_TASK PROMPT_
Every line from the line containing "2021-02-28: 36.5 -> 34" to the end of the data must appear in the answer exactly as it appears there, and nothing else.

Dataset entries
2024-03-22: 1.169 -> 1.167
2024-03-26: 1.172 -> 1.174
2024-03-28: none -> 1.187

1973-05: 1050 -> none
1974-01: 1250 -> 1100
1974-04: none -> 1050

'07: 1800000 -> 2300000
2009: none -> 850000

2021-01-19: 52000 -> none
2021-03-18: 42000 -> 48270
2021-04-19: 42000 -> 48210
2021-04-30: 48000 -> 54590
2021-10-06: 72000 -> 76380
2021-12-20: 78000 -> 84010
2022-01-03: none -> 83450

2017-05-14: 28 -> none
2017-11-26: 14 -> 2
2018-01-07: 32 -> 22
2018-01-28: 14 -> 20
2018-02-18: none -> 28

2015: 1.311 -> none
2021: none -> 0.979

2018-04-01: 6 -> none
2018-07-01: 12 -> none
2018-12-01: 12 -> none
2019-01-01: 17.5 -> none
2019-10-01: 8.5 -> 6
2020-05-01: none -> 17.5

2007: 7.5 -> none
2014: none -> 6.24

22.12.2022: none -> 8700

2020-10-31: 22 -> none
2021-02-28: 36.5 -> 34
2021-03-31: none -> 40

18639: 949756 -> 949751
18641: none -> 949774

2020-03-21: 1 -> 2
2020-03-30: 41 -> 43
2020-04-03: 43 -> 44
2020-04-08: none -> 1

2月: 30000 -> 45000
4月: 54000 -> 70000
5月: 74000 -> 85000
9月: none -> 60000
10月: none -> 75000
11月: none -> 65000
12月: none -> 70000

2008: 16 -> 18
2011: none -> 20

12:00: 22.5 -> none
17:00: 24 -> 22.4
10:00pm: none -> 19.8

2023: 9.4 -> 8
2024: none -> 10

_EXERCISE ANSWER_
2021-02-28: 36.5 -> 34
2021-03-31: none -> 40

18639: 949756 -> 949751
18641: none -> 949774

2020-03-21: 1 -> 2
2020-03-30: 41 -> 43
2020-04-03: 43 -> 44
2020-04-08: none -> 1

2月: 30000 -> 45000
4月: 54000 -> 70000
5月: 74000 -> 85000
9月: none -> 60000
10月: none -> 75000
11月: none -> 65000
12月: none -> 70000

2008: 16 -> 18
2011: none -> 20

12:00: 22.5 -> none
17:00: 24 -> 22.4
10:00pm: none -> 19.8

2023: 9.4 -> 8
2024: none -> 10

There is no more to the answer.